Summary
- Postquant Labs has launched the Quip Network, a blockchain testnet enabling mining via quantum as well as traditional hardware.
- This system utilizes optimization problems based on the Ising model instead of Bitcoin-style hashing.
- Postquant claims the network could also monitor developments in quantum computing that might threaten Bitcoin’s cryptographic security.
A startup collaborating with D-Wave, a quantum computing firm, has developed a novel crypto mining testnet that substitutes traditional Bitcoin-style hashing with optimization challenges that quantum systems may resolve more effectively.
Postquant Labs introduced the Quip Network, described as the first publicly accessible quantum-classical blockchain testnet. It allows users to mine cryptocurrency using both quantum computers and conventional CPUs and GPUs, focusing on solving optimization problems rather than hash-based calculations.
According to Richard Carback, CTO and co-founder of Postquant Labs, “With Bitcoin, you solve the hashcash problem, while we search for an Ising model that meets a certain energy target, a challenge classical computers struggle with but quantum computers can address much faster.”

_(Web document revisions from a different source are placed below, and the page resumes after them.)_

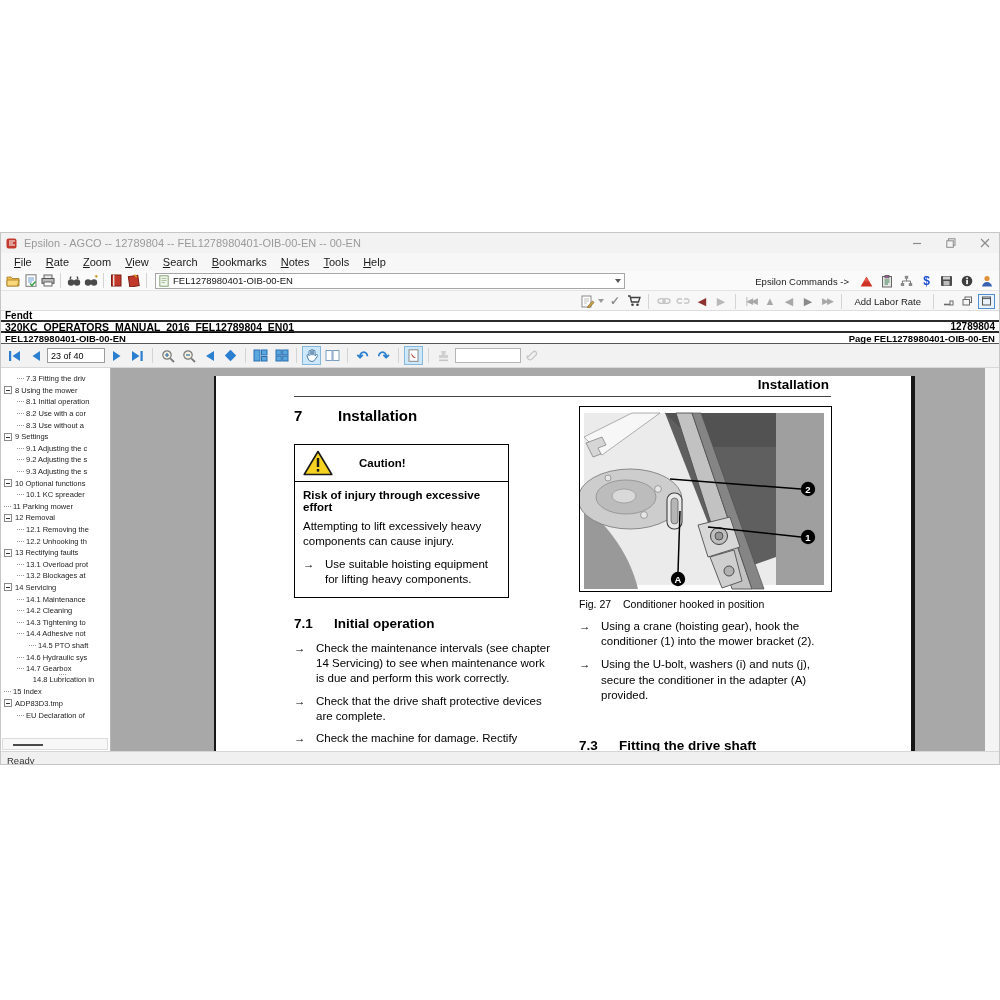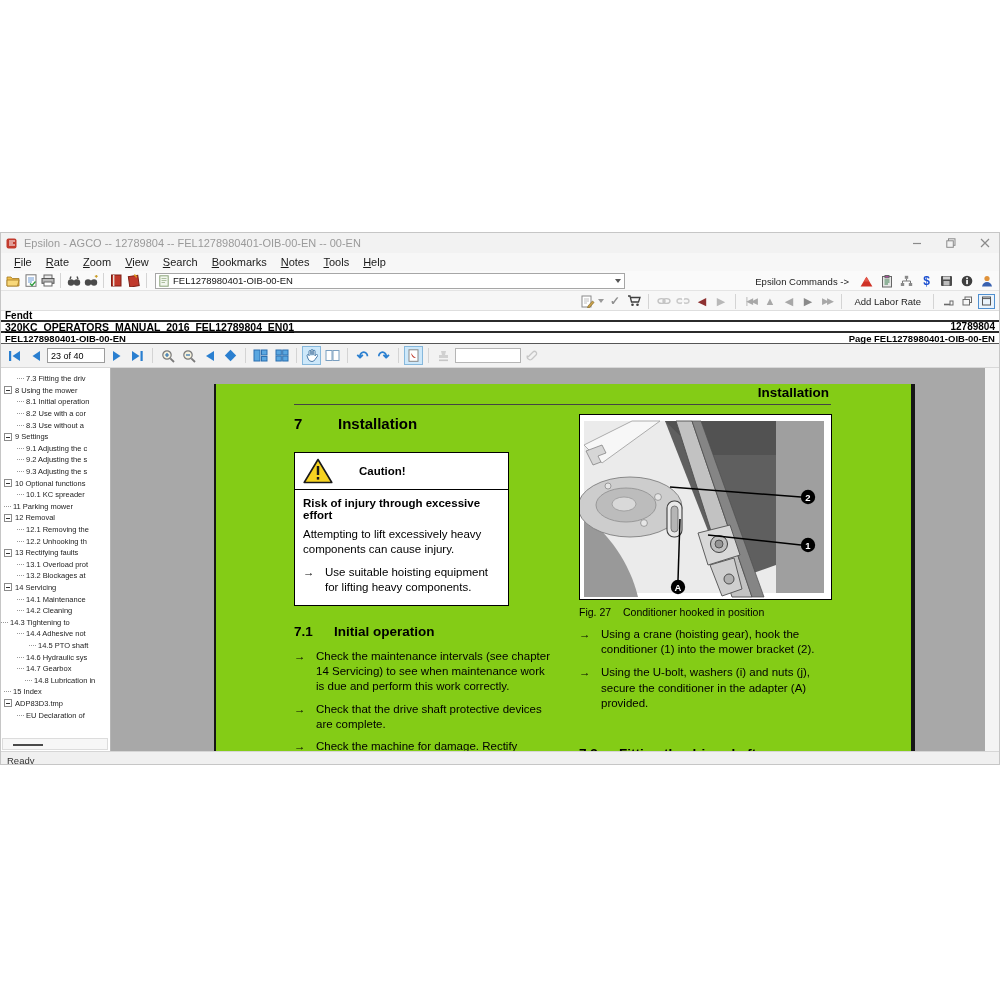--- a/index.html
+++ b/index.html
@@ -56,7 +56,7 @@
   .tree-thumb{position:absolute;left:10px;top:5px;width:30px;height:2px;background:#4a4a4a;}
   .doc{position:absolute;left:110px;top:0;right:0;height:100%;background:#a8a8a8;overflow:hidden;}
   .right-strip{position:absolute;right:0;top:0;width:14px;height:100%;background:#f4f4f4;}
-  .page{position:absolute;left:103px;top:16px;width:701px;height:100%;background:#84cc16;border-left:2px solid #161616;border-right:4px solid #161616;}
+  .page{position:absolute;left:103px;top:8px;width:701px;height:100%;background:#ffffff;border-left:2px solid #161616;border-right:4px solid #161616;}
   
   .run-head{position:absolute;top:1px;right:82px;font-size:13.5px;font-weight:bold;color:#000;}
   .run-rule{position:absolute;top:20px;left:78px;right:80px;border-top:1px solid #444;}

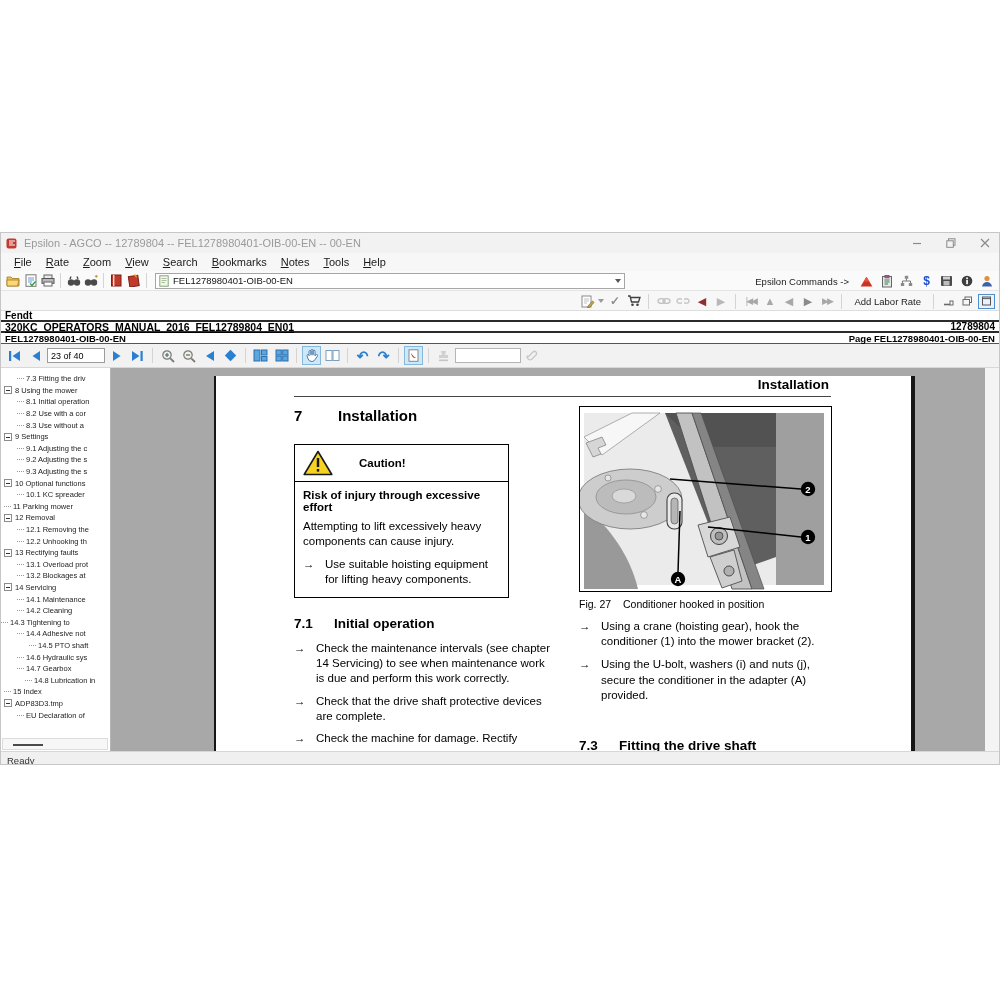--- a/index.html
+++ b/index.html
@@ -568,7 +568,7 @@
             <span>14.2 Cleaning</span>
           </div>
 
-          <div class="tree-row leaf" style="">
+          <div class="tree-row leaf" style="padding-left: 16px;">
 
             <span class="dash"></span>
             <span>14.3 Tightening to</span>

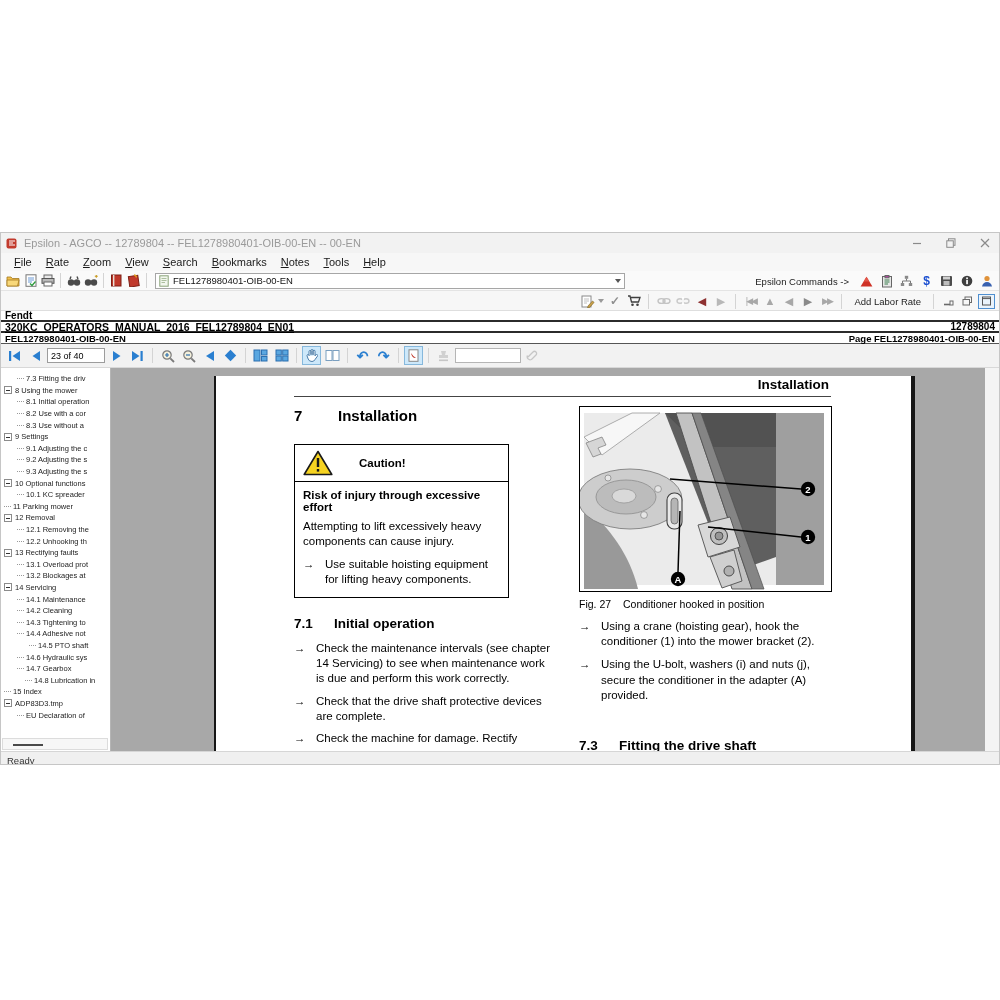--- a/index.html
+++ b/index.html
@@ -598,7 +598,7 @@
             <span>14.7 Gearbox</span>
           </div>
 
-          <div class="tree-row leaf" style="padding-left: 24px;">
+          <div class="tree-row leaf" style="padding-left: 16px; flex-direction: column;">
 
             <span class="dash"></span>
             <span>14.8 Lubrication in</span>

In addition to mining, the Quip Network focuses on solving Ising model optimization issues, which use an energy function related to interacting binary variables. Successful miners earn QUIP tokens, designed to facilitate access to network-connected quantum computing resources.
Postquant also highlights potential energy efficiency improvements; while Bitcoin mining is often criticized for its high energy usage, Quip Network anticipates needing only about 13 watts to mine a block on a quantum computer, comparable to the consumption of a single lightbulb over an hour.
However, the accessibility of quantum hardware remains limited compared to traditional mining setups. While GPUs are commonly available, quantum systems are often found only in corporate labs and universities. Postquant aims to assess progress in breaking elliptic curve cryptography through future iterations of the network.